HUNTSVILLE, Ala. (Nov. 20, 2013) - Members of the Space Hardware Club (SHC) at The University of Alabama in Huntsville (UAH) were still attempting Wednesday to contact ChargerSat-1, the university's first student-built cubesat to be rocketed into space.

"We did get some indications that a number of the other satellites deployed and so it is very likely that ours also deployed," said SHC team lead Eric Becnel Wednesday morning from the launch site at the Mid-Atlantic Regional Spaceport at NASA's Wallops Flight Facility on Virginia's Eastern Shore. "The odds are that we will hear it. It's just a matter of locating it."
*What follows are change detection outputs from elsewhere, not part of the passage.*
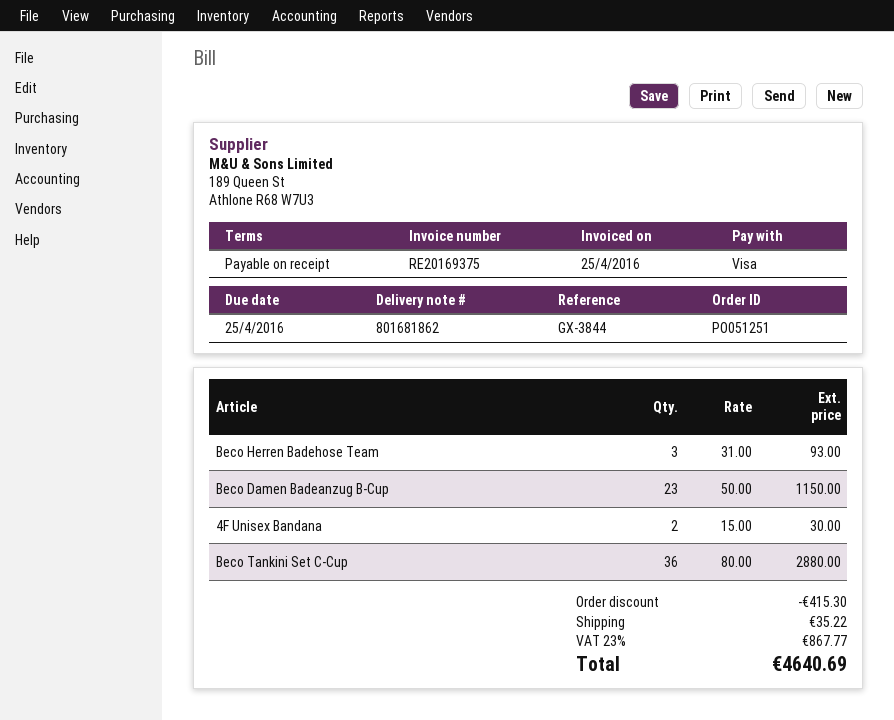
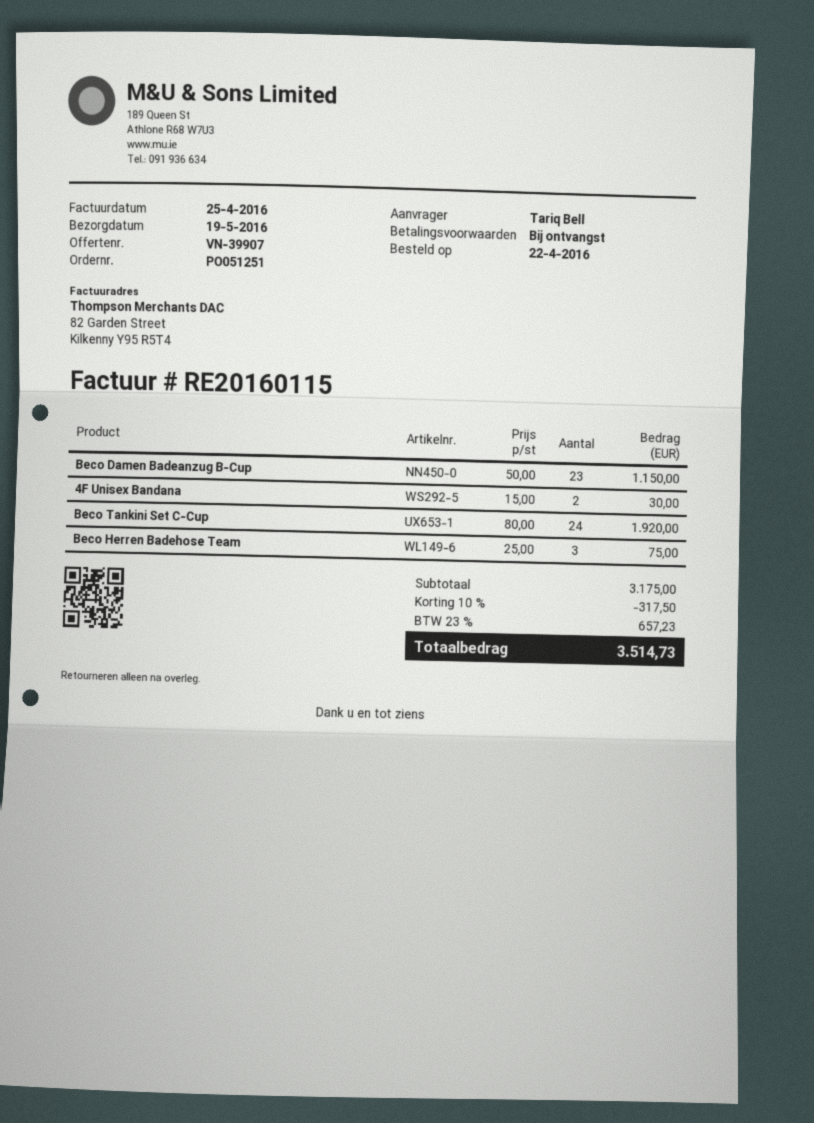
invoice number: RE20169375 -> RE20160115
Beco Herren Badehose Team: 3 x 31.00 = 93.00 -> 3 x 25.00 = 75.00
Beco Tankini Set C-Cup: 36 x 80.00 = 2880.00 -> 24 x 80.00 = 1920.00
discount: 415.30 -> 317.50
shipping: 35.22 -> none
tax: 23% = 867.77 -> 23% = 657.23
total: 4640.69 -> 3514.73

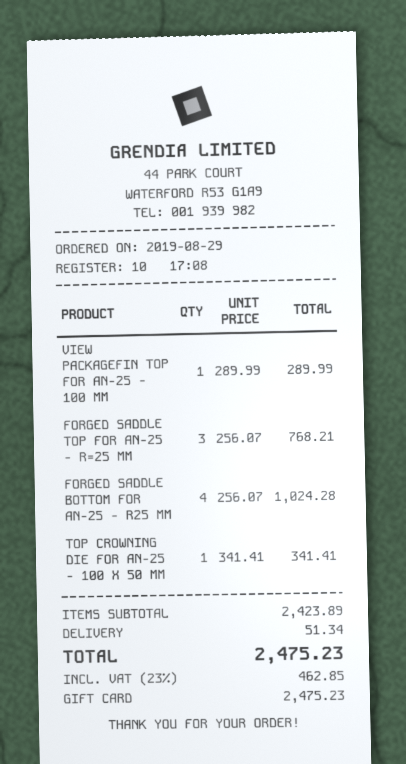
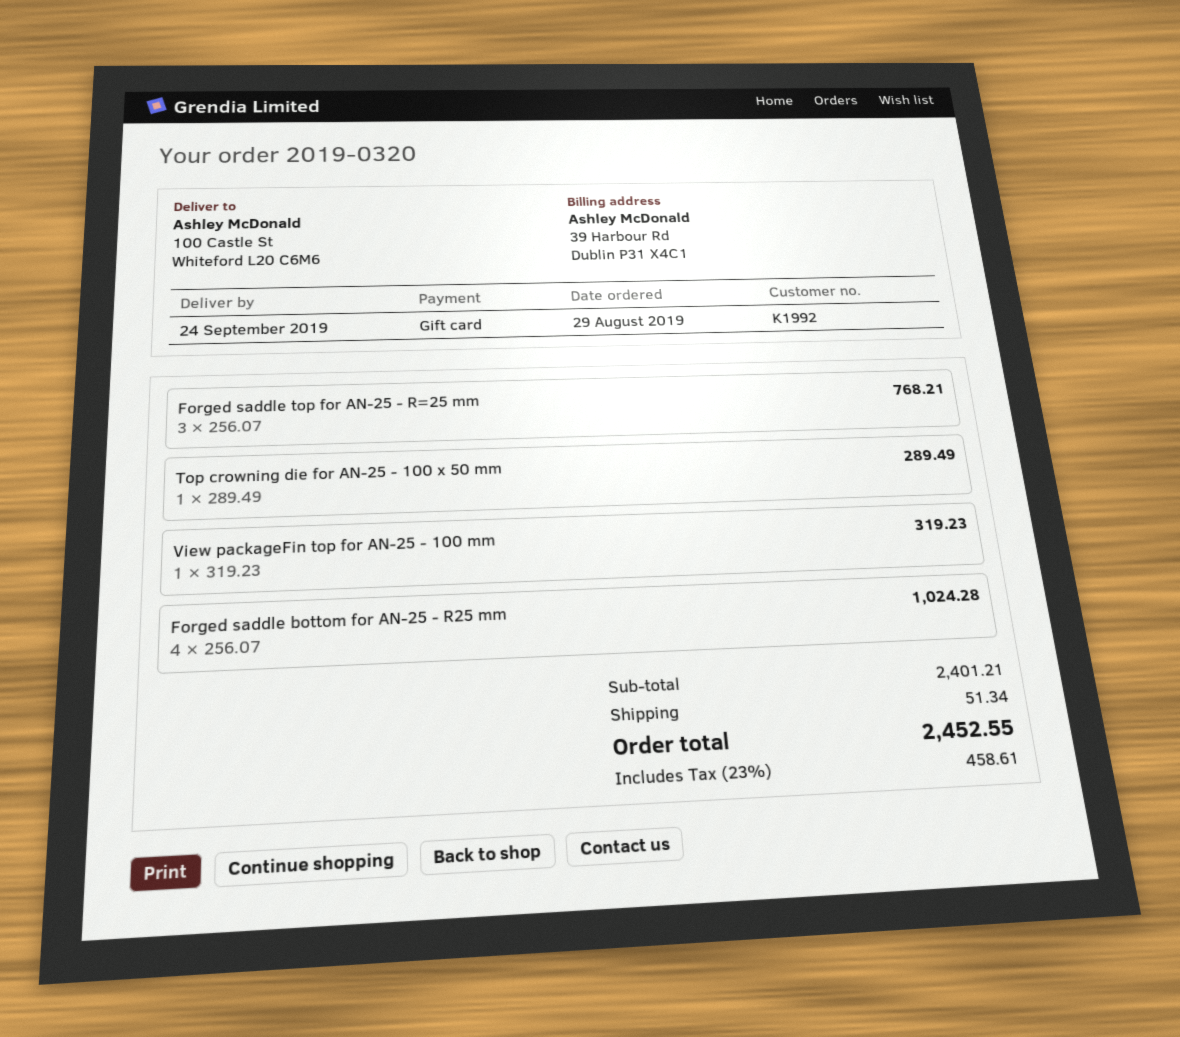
VIEW PACKAGEFIN TOP FOR AN-25 - 100 MM: 1 x 289.99 = 289.99 -> 1 x 319.23 = 319.23
TOP CROWNING DIE FOR AN-25 - 100 X 50 MM: 1 x 341.41 = 341.41 -> 1 x 289.49 = 289.49
subtotal: 2423.89 -> 2401.21
tax: 23% = 462.85 -> 23% = 458.61
total: 2475.23 -> 2452.55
If it successfully deployed, ChargerSat-1 passed over Huntsville in the hours just before midnight Tuesday, beeping on 437.405 MHz. SHC members are asking the public to track that frequency and report contact to: Space@uah.edu.

The Minotaur 1 rocket housing ChargerSat-1 soared into space at 7:15 p.m. CST Tuesday from launch pad 0B at the Virginia spaceport.

The nighttime launch was visible along the U.S. East Coast, with viewing opportunities from South Carolina to New York and inland to the Appalachians.

Members of the SHC were gathered at Wallops to watch the launch. ChargerSat-1 is an approximately 4-by-4-by-4 inch cube. Technicians at Wallops confirmed that the main payload satellite, STPSat 3, had deployed.

The 2.2-pound ChargerSat-1 has three objectives:

  • Demonstrating passive nadir axis stabilization for picosatellite attitude control;
  • Improving solar power collection for picosatellite operations;
  • Improving communications for picosatellite operations.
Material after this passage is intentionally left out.